- EXERCISE REQUIREMENTS
Take the data below and copy exactly the lines starting at the one with "[265,229,670,240] [61,252,132,266] best" and finishing at the one with "[61,312,131,326] investigate ->", both included.

- PROVIDED RECORDS
###

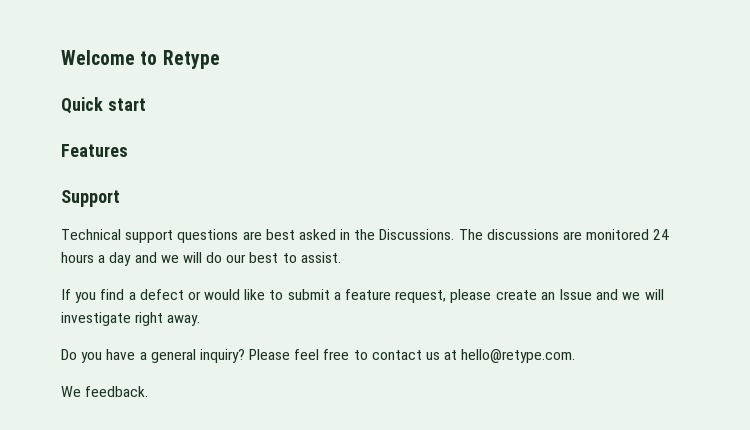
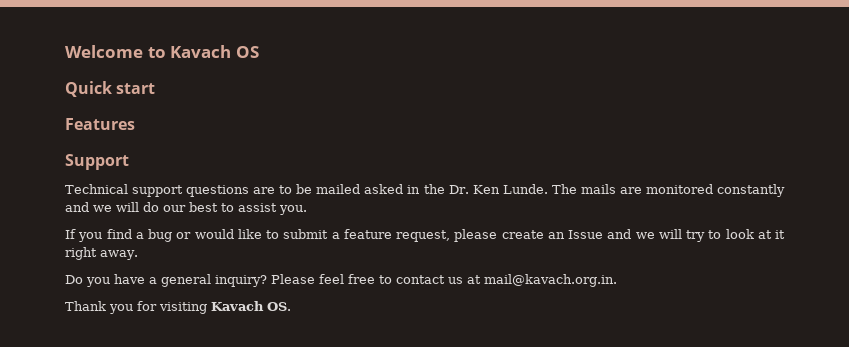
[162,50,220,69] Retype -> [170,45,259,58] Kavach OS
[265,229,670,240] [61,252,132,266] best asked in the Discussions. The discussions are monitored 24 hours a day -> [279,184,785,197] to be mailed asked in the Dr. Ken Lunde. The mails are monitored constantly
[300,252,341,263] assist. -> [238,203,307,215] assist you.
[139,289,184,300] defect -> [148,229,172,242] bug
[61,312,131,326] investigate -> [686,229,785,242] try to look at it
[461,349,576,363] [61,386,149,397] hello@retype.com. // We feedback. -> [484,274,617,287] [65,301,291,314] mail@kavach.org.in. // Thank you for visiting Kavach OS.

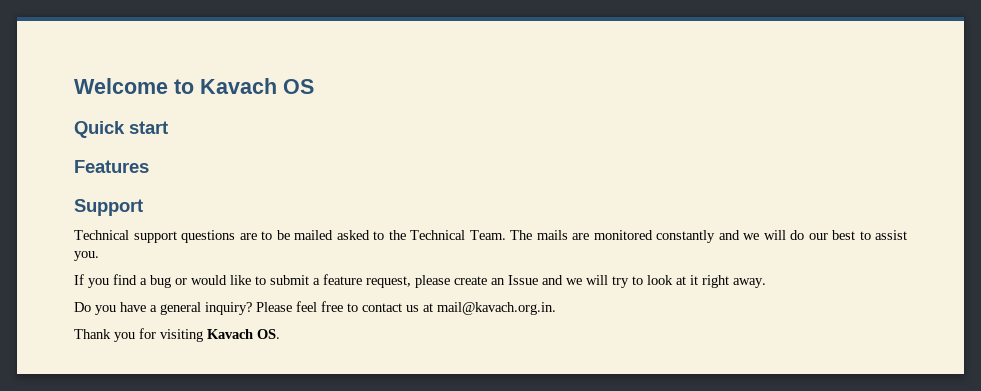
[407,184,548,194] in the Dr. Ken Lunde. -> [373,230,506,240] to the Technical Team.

###

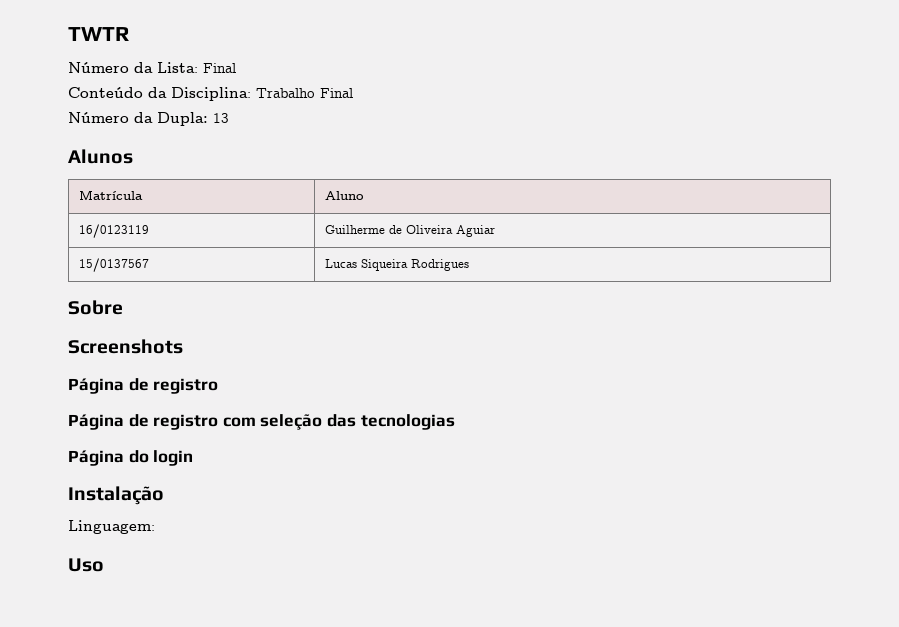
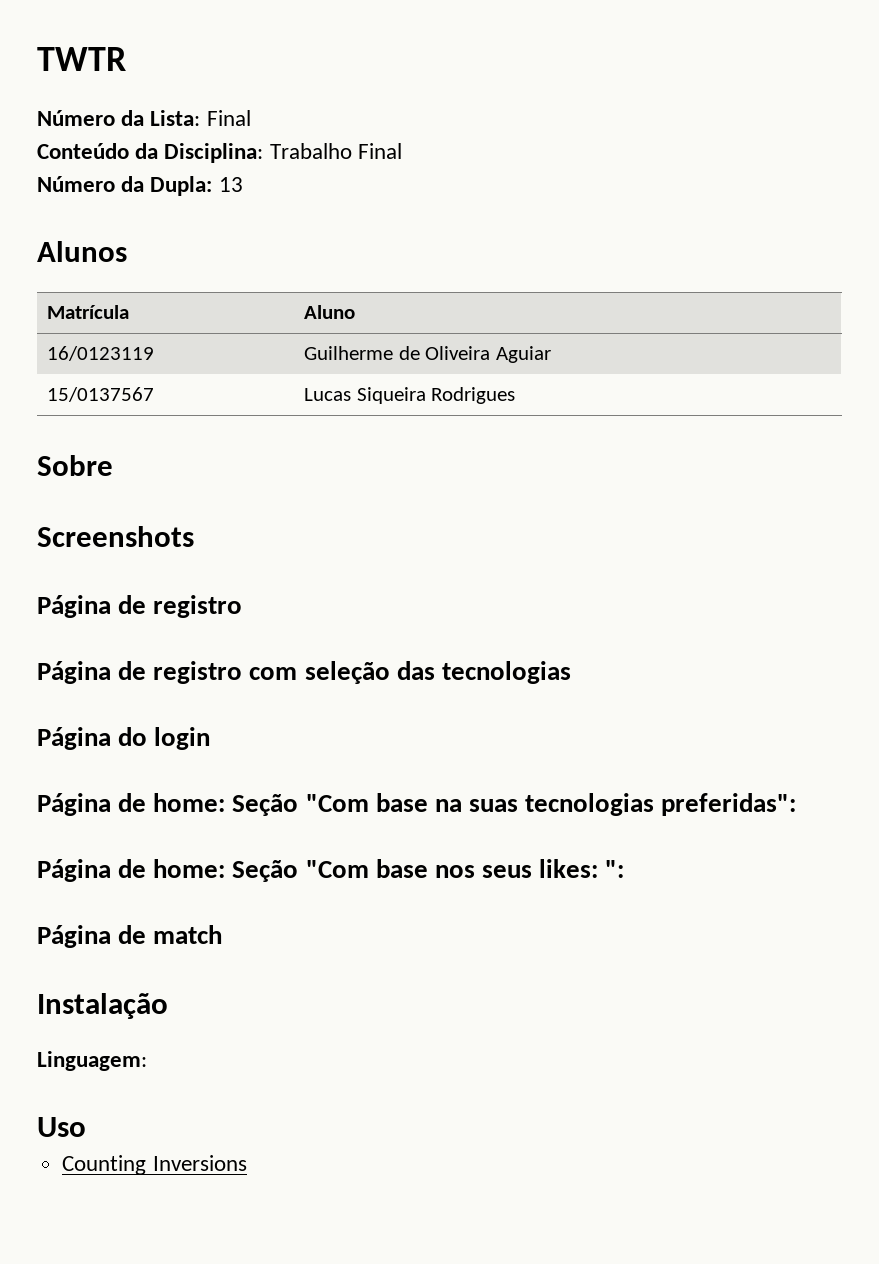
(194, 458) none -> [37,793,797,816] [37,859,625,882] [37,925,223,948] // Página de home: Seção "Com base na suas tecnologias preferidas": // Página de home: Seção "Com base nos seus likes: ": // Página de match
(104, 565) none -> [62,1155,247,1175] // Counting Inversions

###

- ANSWER AREA
[265,229,670,240] [61,252,132,266] best asked in the Discussions. The discussions are monitored 24 hours a day -> [279,184,785,197] to be mailed asked in the Dr. Ken Lunde. The mails are monitored constantly
[300,252,341,263] assist. -> [238,203,307,215] assist you.
[139,289,184,300] defect -> [148,229,172,242] bug
[61,312,131,326] investigate -> [686,229,785,242] try to look at it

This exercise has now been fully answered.